Lines from the start of the data through the line containing "Edu53190 200 eduard" must be given again exactly. Leave the others out.

(Stored records)
++++++++

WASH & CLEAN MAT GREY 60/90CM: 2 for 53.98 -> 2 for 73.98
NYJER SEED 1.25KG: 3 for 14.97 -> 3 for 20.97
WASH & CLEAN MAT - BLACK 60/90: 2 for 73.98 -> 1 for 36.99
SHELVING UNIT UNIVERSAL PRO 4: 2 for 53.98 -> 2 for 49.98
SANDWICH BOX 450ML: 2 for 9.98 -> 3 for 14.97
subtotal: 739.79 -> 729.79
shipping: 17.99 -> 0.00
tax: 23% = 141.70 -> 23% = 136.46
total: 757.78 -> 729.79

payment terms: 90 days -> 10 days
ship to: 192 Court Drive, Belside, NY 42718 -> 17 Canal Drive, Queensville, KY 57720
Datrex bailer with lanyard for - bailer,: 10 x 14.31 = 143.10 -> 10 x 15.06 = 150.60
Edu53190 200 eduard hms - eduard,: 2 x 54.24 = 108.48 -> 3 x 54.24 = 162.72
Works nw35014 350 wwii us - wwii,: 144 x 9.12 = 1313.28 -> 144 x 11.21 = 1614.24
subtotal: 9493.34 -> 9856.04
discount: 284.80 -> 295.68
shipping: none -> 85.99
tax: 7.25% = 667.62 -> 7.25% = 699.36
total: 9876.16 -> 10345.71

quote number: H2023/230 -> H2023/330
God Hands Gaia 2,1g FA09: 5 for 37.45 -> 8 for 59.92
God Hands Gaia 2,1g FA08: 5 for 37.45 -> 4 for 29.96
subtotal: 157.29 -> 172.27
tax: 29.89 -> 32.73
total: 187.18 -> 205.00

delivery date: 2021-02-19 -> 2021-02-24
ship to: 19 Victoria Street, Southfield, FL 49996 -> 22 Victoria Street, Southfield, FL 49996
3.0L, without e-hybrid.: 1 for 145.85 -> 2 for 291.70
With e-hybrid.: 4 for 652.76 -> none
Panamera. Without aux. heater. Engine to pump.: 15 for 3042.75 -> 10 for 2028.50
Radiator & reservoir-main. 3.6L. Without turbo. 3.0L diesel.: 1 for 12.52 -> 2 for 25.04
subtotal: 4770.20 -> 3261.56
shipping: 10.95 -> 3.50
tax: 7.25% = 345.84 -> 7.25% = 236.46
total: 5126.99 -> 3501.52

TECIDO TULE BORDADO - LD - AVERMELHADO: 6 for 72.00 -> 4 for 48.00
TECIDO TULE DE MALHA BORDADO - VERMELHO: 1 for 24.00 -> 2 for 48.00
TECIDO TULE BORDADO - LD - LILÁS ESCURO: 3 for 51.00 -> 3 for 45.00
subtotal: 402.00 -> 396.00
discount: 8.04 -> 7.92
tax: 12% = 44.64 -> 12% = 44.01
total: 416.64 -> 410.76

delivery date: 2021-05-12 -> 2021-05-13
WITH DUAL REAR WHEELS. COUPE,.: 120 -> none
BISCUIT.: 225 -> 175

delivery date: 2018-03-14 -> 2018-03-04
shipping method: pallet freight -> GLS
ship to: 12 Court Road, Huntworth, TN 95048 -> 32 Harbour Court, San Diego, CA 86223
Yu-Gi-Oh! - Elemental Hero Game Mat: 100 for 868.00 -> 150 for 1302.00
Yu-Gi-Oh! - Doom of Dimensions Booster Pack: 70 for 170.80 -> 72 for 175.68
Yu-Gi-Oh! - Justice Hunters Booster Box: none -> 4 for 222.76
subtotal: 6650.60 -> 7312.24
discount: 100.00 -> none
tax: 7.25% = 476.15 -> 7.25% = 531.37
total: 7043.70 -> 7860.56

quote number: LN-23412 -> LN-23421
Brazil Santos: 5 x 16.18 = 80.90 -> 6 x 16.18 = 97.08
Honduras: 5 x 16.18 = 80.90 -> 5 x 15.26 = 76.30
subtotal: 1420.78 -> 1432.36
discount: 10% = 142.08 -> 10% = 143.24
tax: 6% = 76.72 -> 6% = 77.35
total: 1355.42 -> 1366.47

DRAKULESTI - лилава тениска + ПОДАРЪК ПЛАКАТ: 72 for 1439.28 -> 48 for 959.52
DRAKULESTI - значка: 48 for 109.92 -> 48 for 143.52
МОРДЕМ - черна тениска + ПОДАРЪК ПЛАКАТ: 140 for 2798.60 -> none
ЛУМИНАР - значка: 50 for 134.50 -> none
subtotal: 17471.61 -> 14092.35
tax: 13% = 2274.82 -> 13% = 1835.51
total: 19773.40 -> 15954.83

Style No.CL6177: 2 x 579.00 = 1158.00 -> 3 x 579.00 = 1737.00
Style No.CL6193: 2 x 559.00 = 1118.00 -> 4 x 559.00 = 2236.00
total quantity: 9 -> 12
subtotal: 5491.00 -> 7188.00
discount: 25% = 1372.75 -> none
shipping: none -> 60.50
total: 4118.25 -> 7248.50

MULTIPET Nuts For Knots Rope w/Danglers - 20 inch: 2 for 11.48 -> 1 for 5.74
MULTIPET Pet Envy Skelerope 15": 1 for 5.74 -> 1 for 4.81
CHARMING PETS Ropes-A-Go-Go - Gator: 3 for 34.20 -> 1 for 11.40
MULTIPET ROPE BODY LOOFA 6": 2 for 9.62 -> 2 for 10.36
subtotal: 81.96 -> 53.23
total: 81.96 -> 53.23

++++++++

## Answer to this task
WASH & CLEAN MAT GREY 60/90CM: 2 for 53.98 -> 2 for 73.98
NYJER SEED 1.25KG: 3 for 14.97 -> 3 for 20.97
WASH & CLEAN MAT - BLACK 60/90: 2 for 73.98 -> 1 for 36.99
SHELVING UNIT UNIVERSAL PRO 4: 2 for 53.98 -> 2 for 49.98
SANDWICH BOX 450ML: 2 for 9.98 -> 3 for 14.97
subtotal: 739.79 -> 729.79
shipping: 17.99 -> 0.00
tax: 23% = 141.70 -> 23% = 136.46
total: 757.78 -> 729.79

payment terms: 90 days -> 10 days
ship to: 192 Court Drive, Belside, NY 42718 -> 17 Canal Drive, Queensville, KY 57720
Datrex bailer with lanyard for - bailer,: 10 x 14.31 = 143.10 -> 10 x 15.06 = 150.60
Edu53190 200 eduard hms - eduard,: 2 x 54.24 = 108.48 -> 3 x 54.24 = 162.72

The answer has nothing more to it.